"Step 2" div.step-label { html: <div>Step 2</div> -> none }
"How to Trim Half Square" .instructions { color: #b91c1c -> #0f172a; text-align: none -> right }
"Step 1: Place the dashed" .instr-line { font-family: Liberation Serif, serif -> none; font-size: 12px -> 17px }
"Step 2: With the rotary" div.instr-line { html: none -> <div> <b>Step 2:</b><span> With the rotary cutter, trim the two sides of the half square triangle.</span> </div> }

########

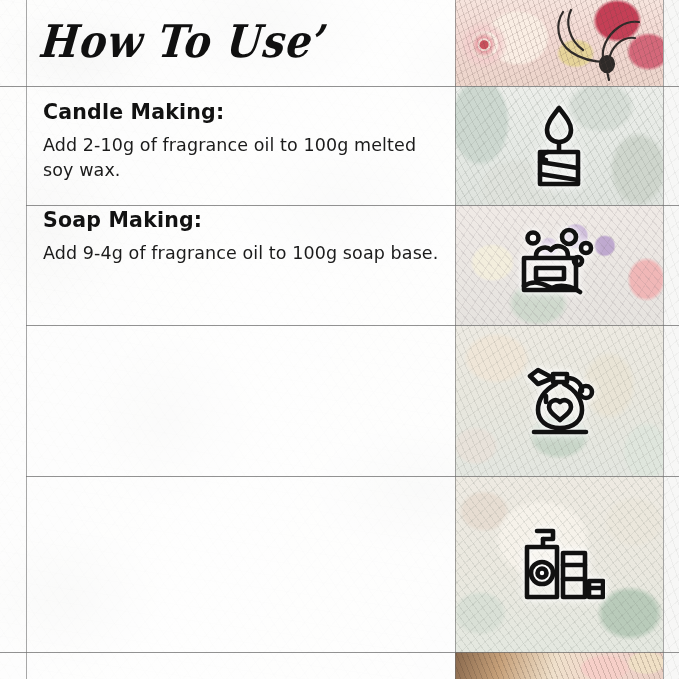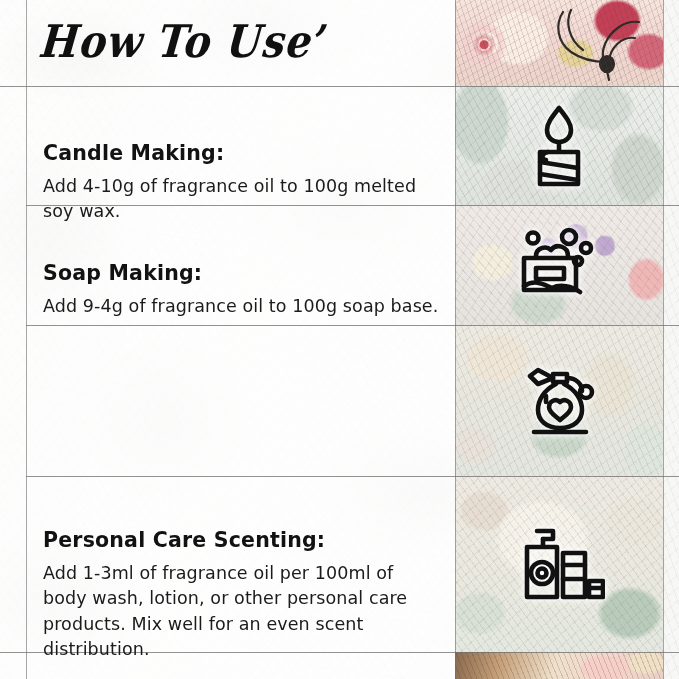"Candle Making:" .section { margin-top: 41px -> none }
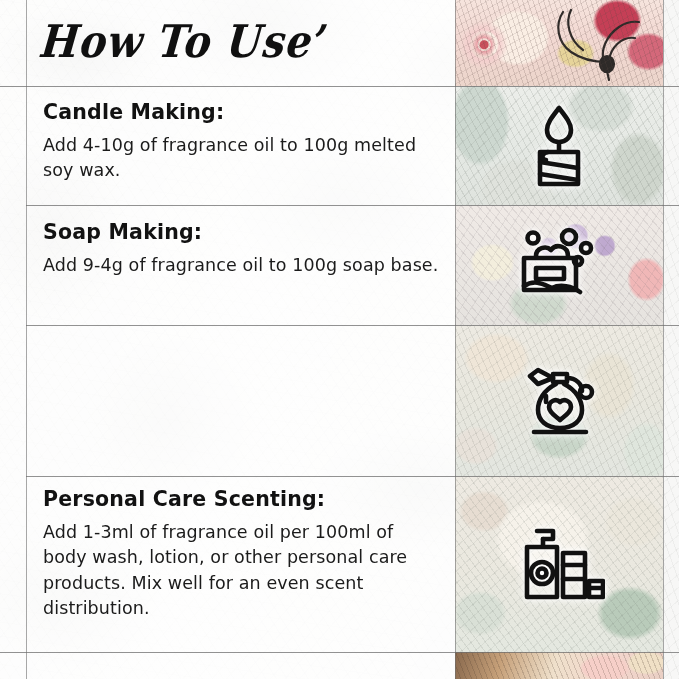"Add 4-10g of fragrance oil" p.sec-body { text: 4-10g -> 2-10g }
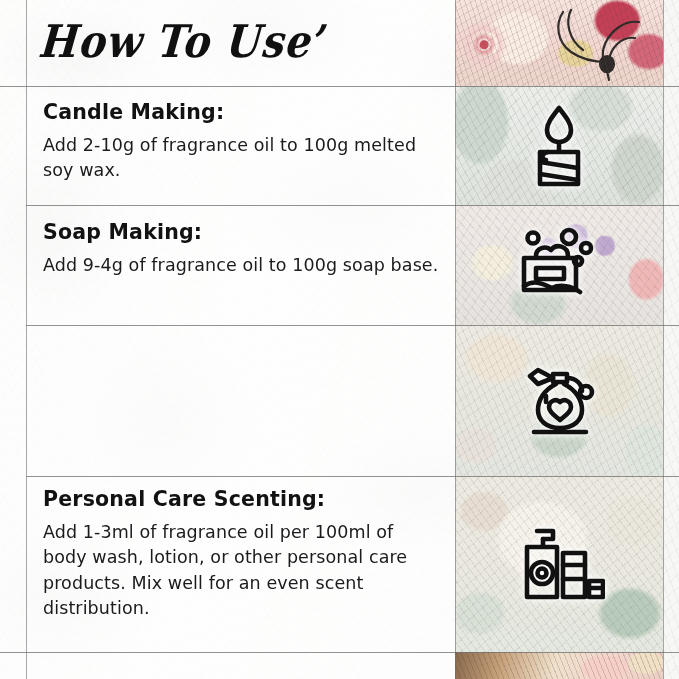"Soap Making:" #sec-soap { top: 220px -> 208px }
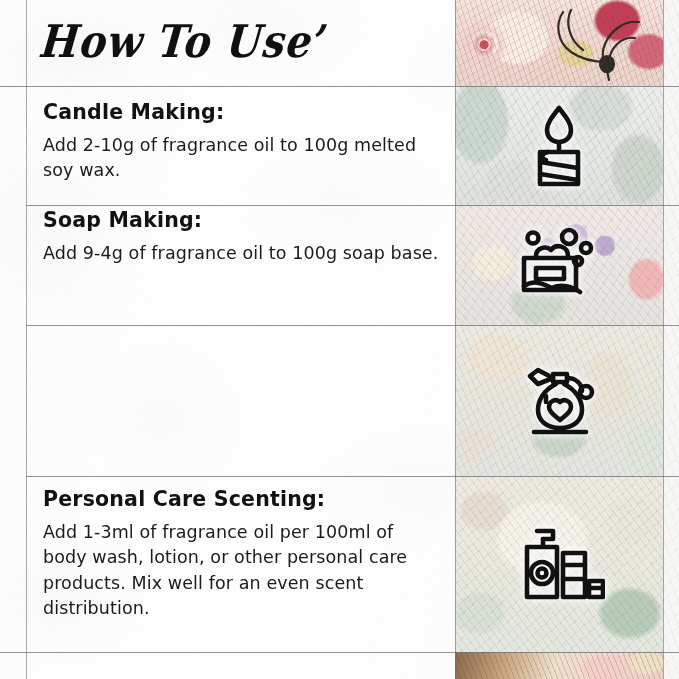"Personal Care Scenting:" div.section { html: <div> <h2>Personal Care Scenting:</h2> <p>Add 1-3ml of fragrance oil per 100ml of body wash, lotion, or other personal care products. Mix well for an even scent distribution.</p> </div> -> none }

########

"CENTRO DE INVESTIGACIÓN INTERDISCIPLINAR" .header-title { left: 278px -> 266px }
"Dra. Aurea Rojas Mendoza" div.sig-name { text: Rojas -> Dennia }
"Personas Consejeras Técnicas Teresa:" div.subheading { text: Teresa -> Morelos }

########

*The task:*
With the data above as the source, tally the lines that include the string "Step", and give that figure alone.

*Exercise result:*
3